Я сошла с асфальта и поняла, что совершила ошибку. Почва так и норовила чавкнуть у меня под ногами. Решив, что если двигаться очень медленно, то удастся избежать шума, я сделала первый шаг, очень долго погружала кроссовку в грязево и еще дольше ее там устанавливала. Второй, третий и даже четвертый шаги состоялись благополучно, и я обнаглела.

– Кого там, на хрен, несет? – раздался грубый голос.

– Это типа я!

– Кто, блин, я?

– Я, блин, типа, ну!..

– Кончай базар, блин, вылезай!

– Типа не могу!

– Какого хрена?

– Живот типа схватило!

– Во блин!

Невеликое удовольствие – слушать, как у кого-то схватило живот. Поэтому дежурный хрен оставил в покое ту, кого он считал спрятавшейся в кустиках приблудной типой. Видимо, был уверен, что она, опроставшись, сразу на пост и заявится, потому что – зачем бы еще она сюда приперлась?

Я как можно тише поплелась прочь, уже плохо соображая, зачем мне это нужно. И оказалась в крапивных джунглях. Причем заметила это, уже забравшись довольно далеко.

Крапива – это такое дело, что вроде и не слишком больно тебя цапнет, а шарахнешься на метр. Вот я и шарахнулась, вот и наступила на сухую ветку, вот ветка и треснула!
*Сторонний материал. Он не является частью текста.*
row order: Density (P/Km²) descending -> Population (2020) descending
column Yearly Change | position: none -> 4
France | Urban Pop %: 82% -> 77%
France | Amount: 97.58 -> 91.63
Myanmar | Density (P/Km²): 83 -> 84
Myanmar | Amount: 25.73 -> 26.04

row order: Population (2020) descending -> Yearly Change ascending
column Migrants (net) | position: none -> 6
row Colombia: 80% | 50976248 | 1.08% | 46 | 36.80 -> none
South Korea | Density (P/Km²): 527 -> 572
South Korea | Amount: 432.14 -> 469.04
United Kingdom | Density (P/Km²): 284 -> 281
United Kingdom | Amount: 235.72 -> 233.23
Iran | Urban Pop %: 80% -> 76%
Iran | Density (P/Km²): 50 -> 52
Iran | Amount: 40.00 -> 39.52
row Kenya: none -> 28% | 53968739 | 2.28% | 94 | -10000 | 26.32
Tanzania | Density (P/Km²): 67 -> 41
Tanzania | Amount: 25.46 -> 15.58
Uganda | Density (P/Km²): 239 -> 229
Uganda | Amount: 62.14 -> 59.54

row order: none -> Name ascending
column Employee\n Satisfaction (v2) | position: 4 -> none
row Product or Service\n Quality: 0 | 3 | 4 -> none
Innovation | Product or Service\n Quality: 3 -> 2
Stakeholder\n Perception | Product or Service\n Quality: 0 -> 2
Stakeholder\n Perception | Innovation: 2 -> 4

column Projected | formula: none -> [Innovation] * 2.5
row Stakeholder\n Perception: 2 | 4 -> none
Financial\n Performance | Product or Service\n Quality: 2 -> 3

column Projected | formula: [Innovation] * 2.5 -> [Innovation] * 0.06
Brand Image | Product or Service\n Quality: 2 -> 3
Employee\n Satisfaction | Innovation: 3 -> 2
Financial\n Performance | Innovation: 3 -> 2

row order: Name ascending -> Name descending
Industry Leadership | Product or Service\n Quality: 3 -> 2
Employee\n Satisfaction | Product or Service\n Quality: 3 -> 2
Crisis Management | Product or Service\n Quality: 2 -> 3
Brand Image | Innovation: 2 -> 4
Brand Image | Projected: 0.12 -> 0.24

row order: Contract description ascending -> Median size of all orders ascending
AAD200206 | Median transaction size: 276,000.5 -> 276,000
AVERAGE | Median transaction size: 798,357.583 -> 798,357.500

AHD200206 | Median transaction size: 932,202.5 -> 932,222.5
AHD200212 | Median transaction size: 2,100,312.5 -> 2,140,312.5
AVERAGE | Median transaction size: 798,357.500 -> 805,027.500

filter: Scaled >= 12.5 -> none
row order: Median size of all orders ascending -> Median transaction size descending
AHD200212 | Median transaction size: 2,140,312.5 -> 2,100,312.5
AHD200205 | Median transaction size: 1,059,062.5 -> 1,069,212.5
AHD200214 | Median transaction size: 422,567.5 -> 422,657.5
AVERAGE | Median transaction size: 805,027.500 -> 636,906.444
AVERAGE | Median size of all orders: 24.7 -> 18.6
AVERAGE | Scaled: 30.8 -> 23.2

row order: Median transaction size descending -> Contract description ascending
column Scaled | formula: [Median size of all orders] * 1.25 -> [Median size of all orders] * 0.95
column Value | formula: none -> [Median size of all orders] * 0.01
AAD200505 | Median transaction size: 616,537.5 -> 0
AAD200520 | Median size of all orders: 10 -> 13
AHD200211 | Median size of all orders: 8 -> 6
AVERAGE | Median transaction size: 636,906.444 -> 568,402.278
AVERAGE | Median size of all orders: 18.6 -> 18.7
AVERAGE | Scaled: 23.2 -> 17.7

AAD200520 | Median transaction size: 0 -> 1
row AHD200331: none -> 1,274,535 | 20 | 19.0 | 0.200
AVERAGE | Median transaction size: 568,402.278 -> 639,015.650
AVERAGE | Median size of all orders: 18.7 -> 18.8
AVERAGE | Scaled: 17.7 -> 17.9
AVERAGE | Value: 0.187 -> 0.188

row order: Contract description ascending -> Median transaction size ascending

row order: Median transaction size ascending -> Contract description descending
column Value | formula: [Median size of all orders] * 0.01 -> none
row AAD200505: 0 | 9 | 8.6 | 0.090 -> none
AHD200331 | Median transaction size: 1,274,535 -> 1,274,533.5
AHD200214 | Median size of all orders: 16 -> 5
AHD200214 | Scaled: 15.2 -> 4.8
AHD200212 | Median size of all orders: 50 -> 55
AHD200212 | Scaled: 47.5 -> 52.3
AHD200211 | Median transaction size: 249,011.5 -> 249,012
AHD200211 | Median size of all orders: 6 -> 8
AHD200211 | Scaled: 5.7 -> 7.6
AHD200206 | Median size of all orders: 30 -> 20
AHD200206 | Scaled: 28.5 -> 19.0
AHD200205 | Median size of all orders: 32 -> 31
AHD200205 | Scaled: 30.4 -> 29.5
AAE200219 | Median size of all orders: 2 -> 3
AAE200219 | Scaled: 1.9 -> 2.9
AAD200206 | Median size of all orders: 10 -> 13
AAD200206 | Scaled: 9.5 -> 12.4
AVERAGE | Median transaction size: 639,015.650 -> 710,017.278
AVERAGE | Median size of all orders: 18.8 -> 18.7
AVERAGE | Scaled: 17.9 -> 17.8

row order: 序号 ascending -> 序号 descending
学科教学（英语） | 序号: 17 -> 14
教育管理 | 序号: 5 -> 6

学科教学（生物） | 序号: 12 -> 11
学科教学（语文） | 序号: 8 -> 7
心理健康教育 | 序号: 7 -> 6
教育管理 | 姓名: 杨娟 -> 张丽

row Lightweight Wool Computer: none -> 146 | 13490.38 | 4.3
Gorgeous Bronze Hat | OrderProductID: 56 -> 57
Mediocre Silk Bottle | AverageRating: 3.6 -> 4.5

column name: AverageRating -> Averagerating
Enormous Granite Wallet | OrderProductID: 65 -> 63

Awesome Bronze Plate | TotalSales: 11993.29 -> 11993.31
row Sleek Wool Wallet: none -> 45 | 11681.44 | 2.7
Я была уже довольно далеко от поста, но – видать, по случаю облавы на заново воплощенных, хрены бодрствовали и патрулировали в окрестностях своей будки. Похоже, начальство догадалось, что мы будем пробираться к этнографической горке.

– Какого хрена? – окликнули меня с шоссе.

Я быстро присела на корточки. Темно, конечно, однако на шоссе через километр фонари понатыканы, вдруг патрульные мой силуэт, из крапивы торчащий, высветят? Просто так сюда ни один хрен не полезет, но если увидят силуэт…

Я оперлась рукой о землю и ощутила что-то ребристое, явно искусственного происхождения. Ощупала – вроде коробочки. И обрывки ремешка…

Я не верила собственным рукам, пока гусиным шагом не отползла метров на полсотни, где смогла кое-как разглядеть находку. И это действительно был оберег Авося, который он в истерике сорвал с себя чуть ли не месяц назад.

Что же такое говорил Кондратий про эти обереги? Как они действуют?.. Он сказал тогда – вроде бы жизнь продлевают. А когда – тогда? А когда мы с ним возвращались домой, делая привал в каждом стогу…

И тогда же возникла у меня в голове мысль… мысль…

Иногда ее, заразу, даже сей момент промелькнувшую, никак не поймаешь. А тут пришлось ловить мысль некоторой давности…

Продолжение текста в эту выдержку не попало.